TASK REQUIREMENTS
Please show all lines of the records that include "maximum".

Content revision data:
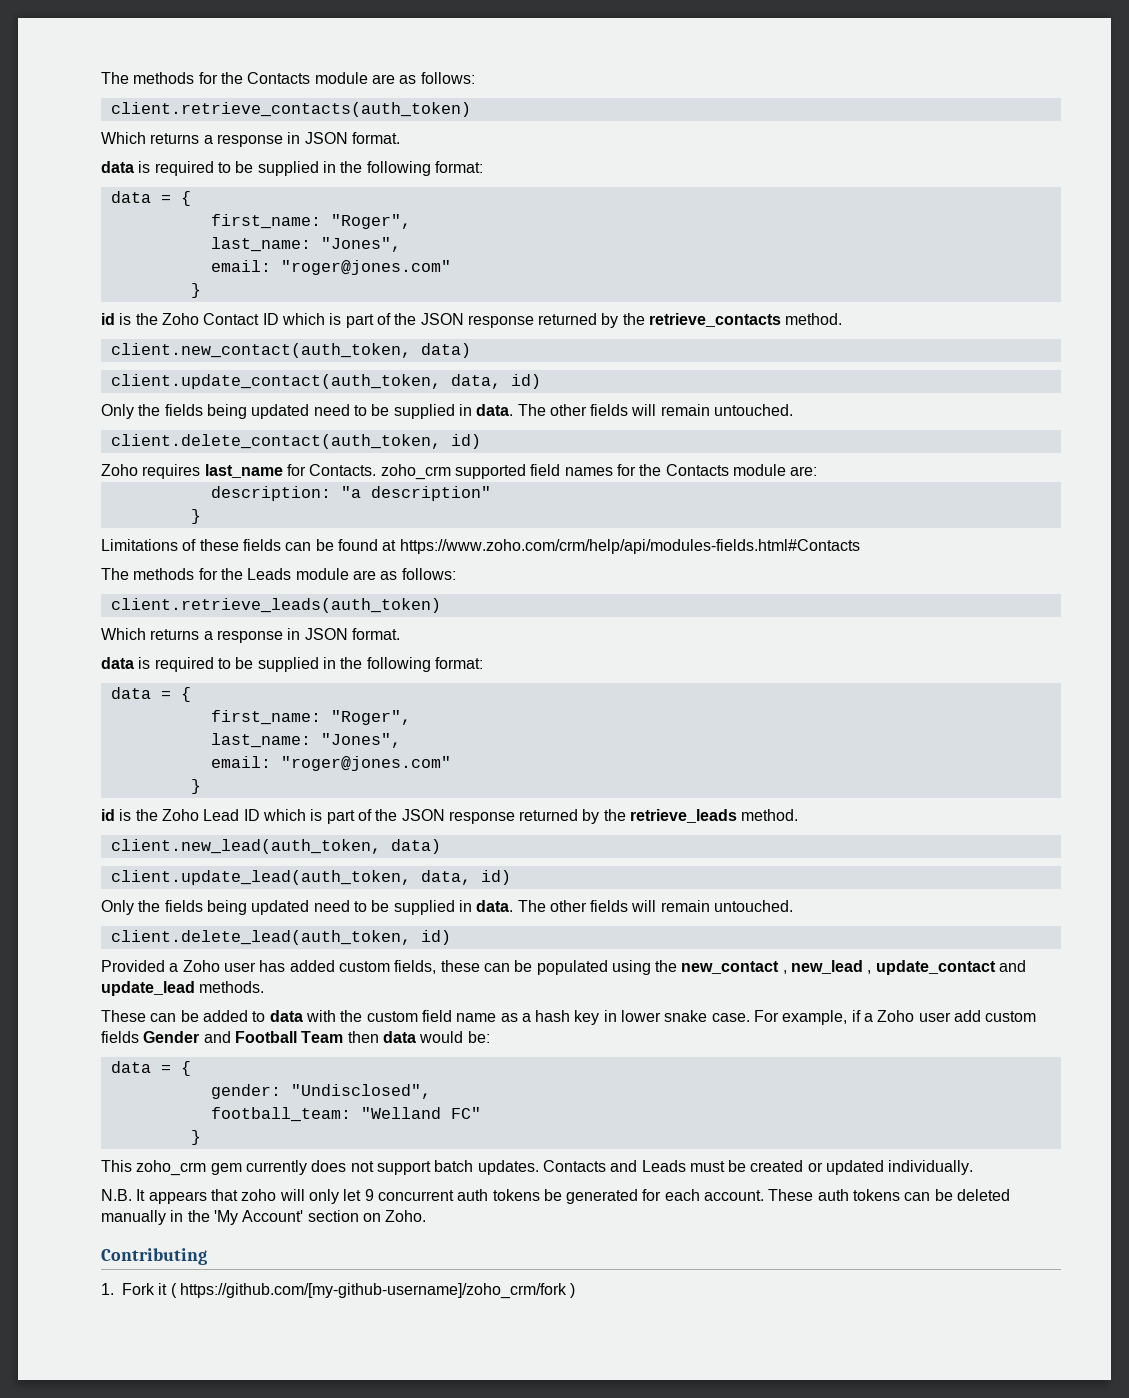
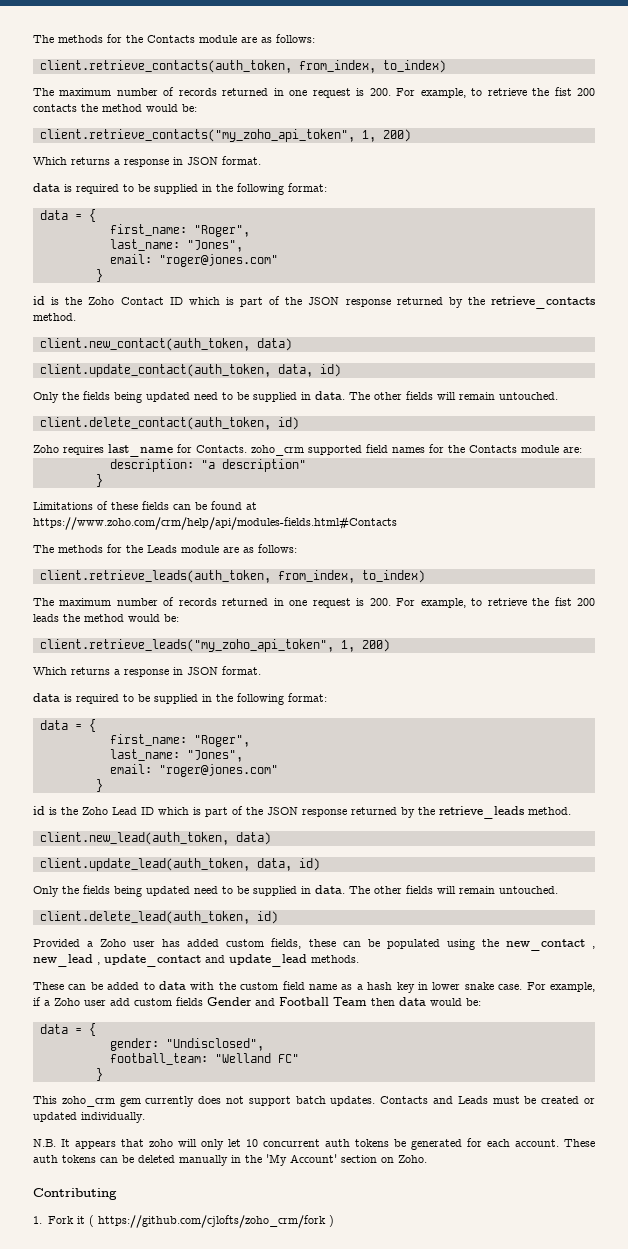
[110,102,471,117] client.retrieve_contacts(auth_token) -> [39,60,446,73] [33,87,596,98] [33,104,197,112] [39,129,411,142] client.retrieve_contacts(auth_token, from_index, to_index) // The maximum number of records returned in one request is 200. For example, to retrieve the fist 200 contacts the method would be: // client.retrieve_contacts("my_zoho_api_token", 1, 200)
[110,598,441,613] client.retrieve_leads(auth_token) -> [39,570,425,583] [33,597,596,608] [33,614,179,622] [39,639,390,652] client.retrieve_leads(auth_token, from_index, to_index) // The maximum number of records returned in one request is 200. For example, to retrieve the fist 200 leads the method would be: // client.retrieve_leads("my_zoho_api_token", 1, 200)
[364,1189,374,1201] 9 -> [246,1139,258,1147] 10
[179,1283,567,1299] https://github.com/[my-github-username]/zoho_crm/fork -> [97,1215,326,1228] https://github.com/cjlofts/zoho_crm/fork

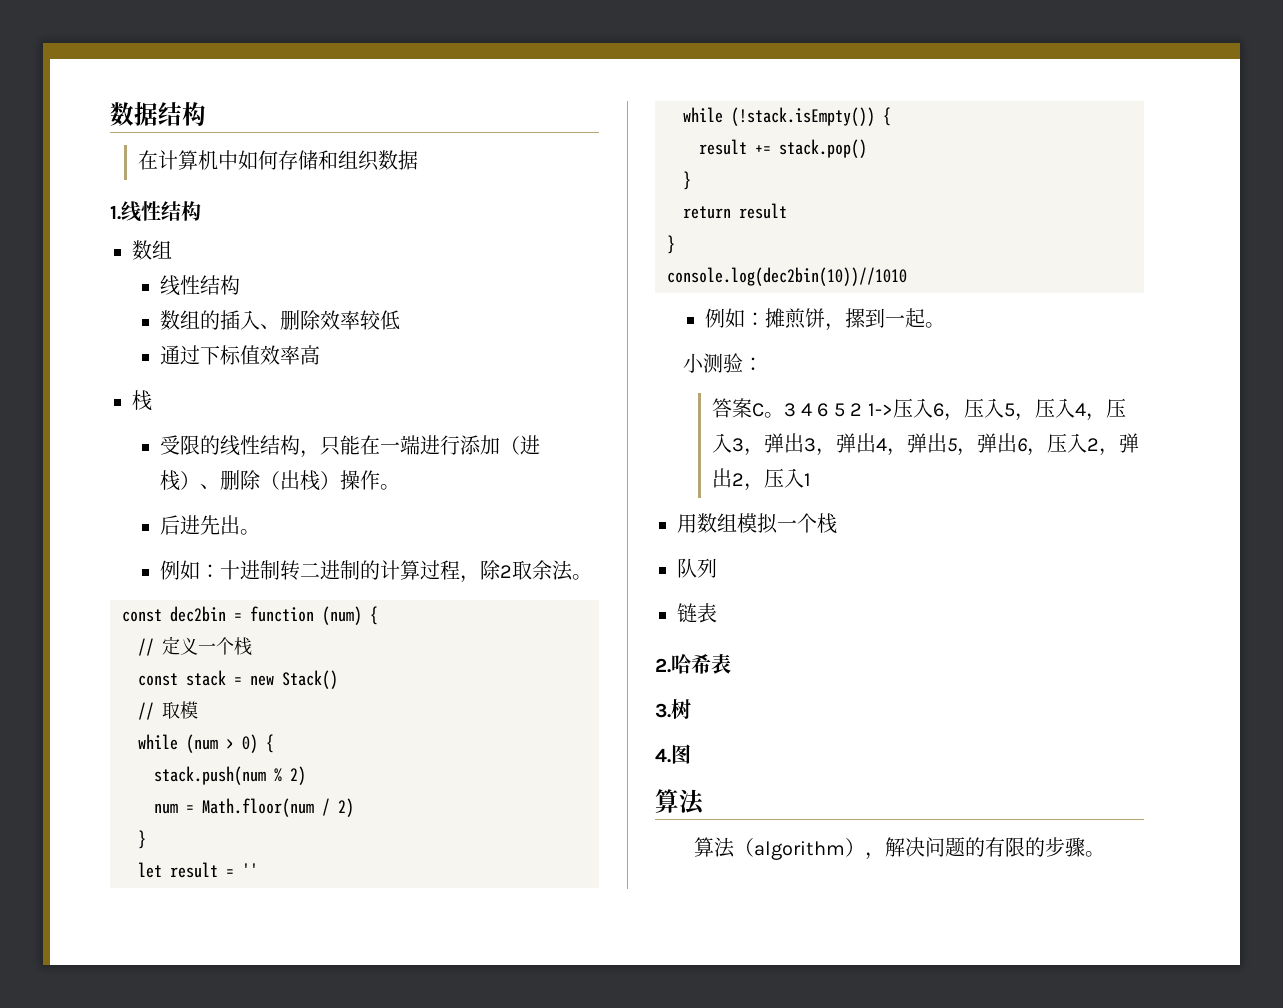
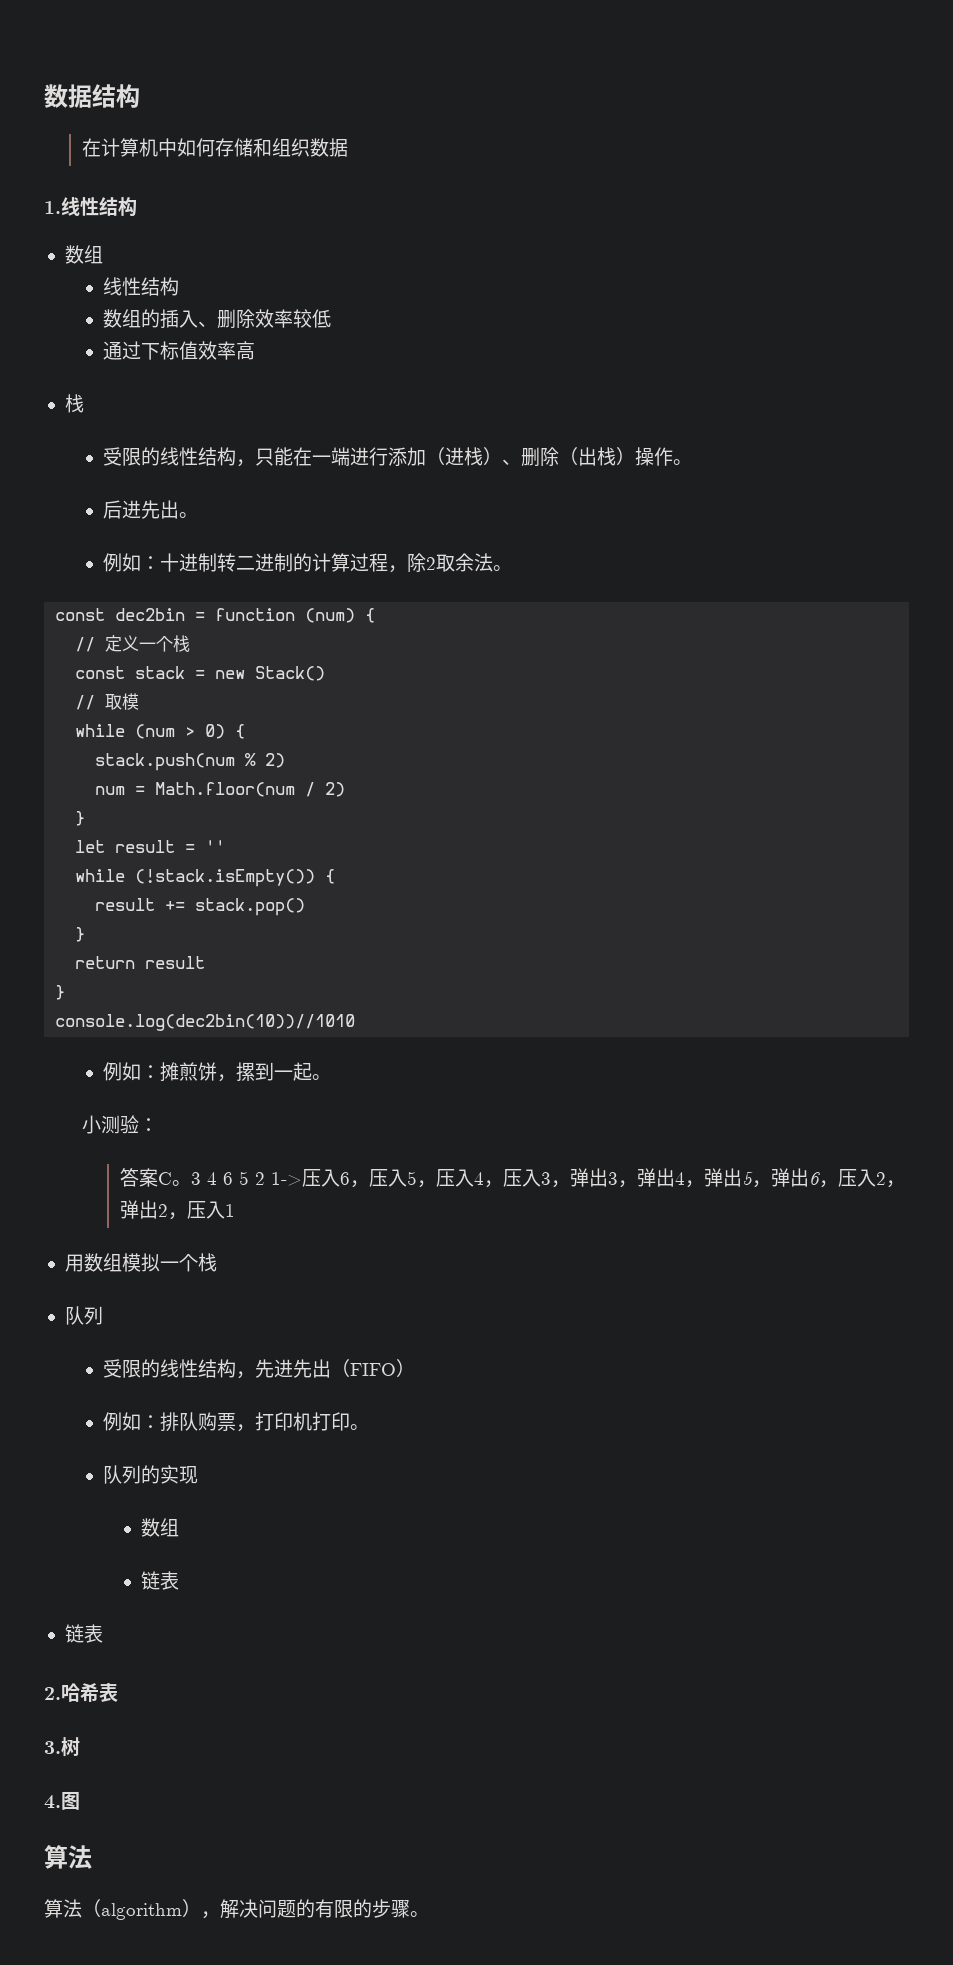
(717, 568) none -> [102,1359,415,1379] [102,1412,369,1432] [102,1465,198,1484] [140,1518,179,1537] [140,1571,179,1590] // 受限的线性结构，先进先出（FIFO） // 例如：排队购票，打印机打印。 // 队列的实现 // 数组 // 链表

ANSWER BOX
[110,102,471,117] client.retrieve_contacts(auth_token) -> [39,60,446,73] [33,87,596,98] [33,104,197,112] [39,129,411,142] client.retrieve_contacts(auth_token, from_index, to_index) // The maximum number of records returned in one request is 200. For example, to retrieve the fist 200 contacts the method would be: // client.retrieve_contacts("my_zoho_api_token", 1, 200)
[110,598,441,613] client.retrieve_leads(auth_token) -> [39,570,425,583] [33,597,596,608] [33,614,179,622] [39,639,390,652] client.retrieve_leads(auth_token, from_index, to_index) // The maximum number of records returned in one request is 200. For example, to retrieve the fist 200 leads the method would be: // client.retrieve_leads("my_zoho_api_token", 1, 200)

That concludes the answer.